Re: Teach du(1) the -m flag, disk usage in megabytes

Ted Unangst-6
Jonathan Gray wrote:
> On Sun, Jan 26, 2020 at 11:59:33AM -0500, David Goerger wrote:
> > This diff teaches du(1) the -m flag, report disk usage in megabytes.
> > This brings us in line with implementations in the other BSDs, Linux,
> > and Illumos.
>
> Why is it needed?  -k is required by POSIX, adding arguments for
> megabytes, gigabytes, terabytes, petabytes etc seems silly when
> there is already 512 byte blocks, kilobytes and -h output.

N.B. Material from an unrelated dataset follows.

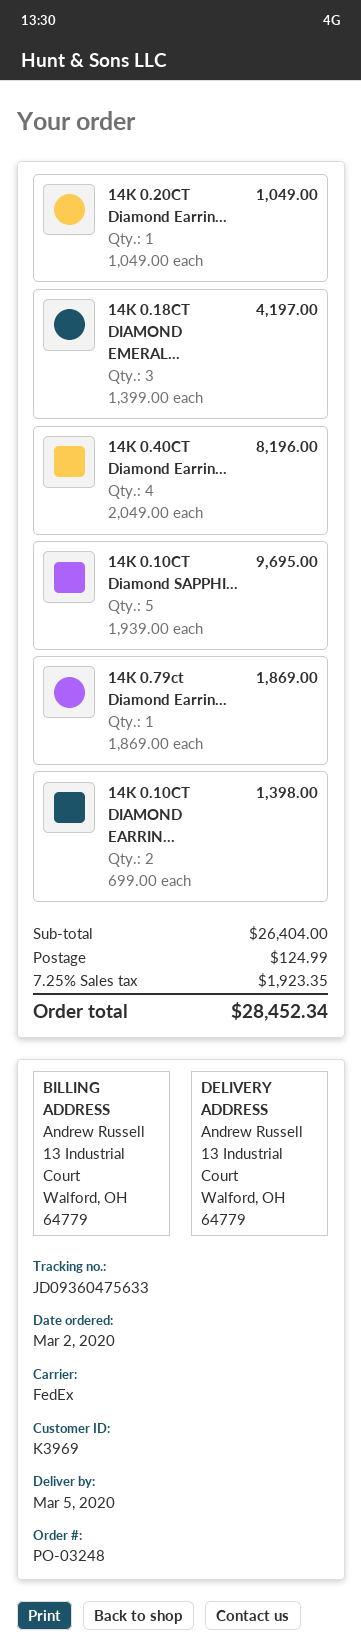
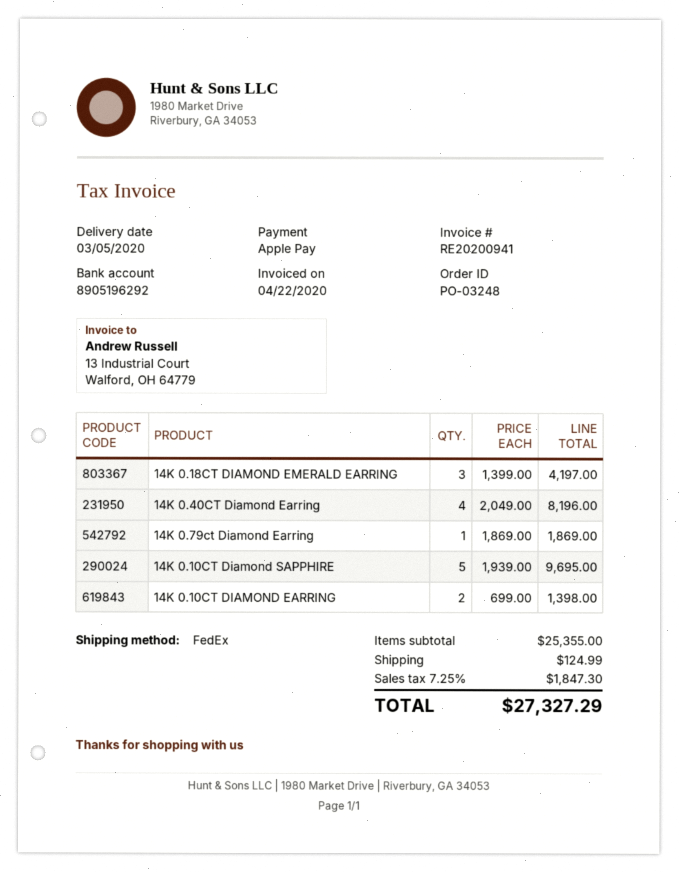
14K 0.20CT Diamond Earrin...: 1 x 1049.00 = 1049.00 -> none
subtotal: 26404.00 -> 25355.00
tax: 7.25% = 1923.35 -> 7.25% = 1847.30
total: 28452.34 -> 27327.29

there is also env BLOCKSIZE=1m although it's unwieldy to use environment.

freebsd and linux both have -B blocksize which would be more flexible.

Reply | Threaded
Open this post in threaded view
|

Re: Teach du(1) the -m flag, disk usage in megabytes

David Goerger
In reply to this post by Jonathan Gray-11
Monday, 20200127 10:05+1100, Jonathan Gray wrote:
> On Sun, Jan 26, 2020 at 11:59:33AM -0500, David Goerger wrote:
> > This diff teaches du(1) the -m flag, report disk usage in megabytes.
> > This brings us in line with implementations in the other BSDs, Linux,
> > and Illumos.
>
> Why is it needed?  -k is required by POSIX, adding arguments for
> megabytes, gigabytes, terabytes, petabytes etc seems silly when
> there is already 512 byte blocks, kilobytes and -h output.

It's a fair question. My reasoning is two-fold:

(1) FreeBSD, NetBSD, Linux, and Illumos all support the "-m" flag, and
it's helpful when one can use the same flags/scripts across different
systems without surprises.

While both FreeBSD and NetBSD also implement "-g" (gigabytes), other
systems don't, and it's not an itch I have to scratch. However it's
easy to add if we decide we want it.

Presently only Linux easily supports blocksizes larger than a
gigabyte, via e.g. "-B 1T" as noted by tedu@. FreeBSD also supports
"-B", but the argument must be an integer number of bytes[1], e.g. "-B
1099511627776" (1024^4) for 1 terabyte, which is a bit different and
feels less natural for everyday use. My feeling is that simple,
common, and hard-to-misuse flags like "-m" and "-g" are more useful
than an interface which requires most users first open a calculator.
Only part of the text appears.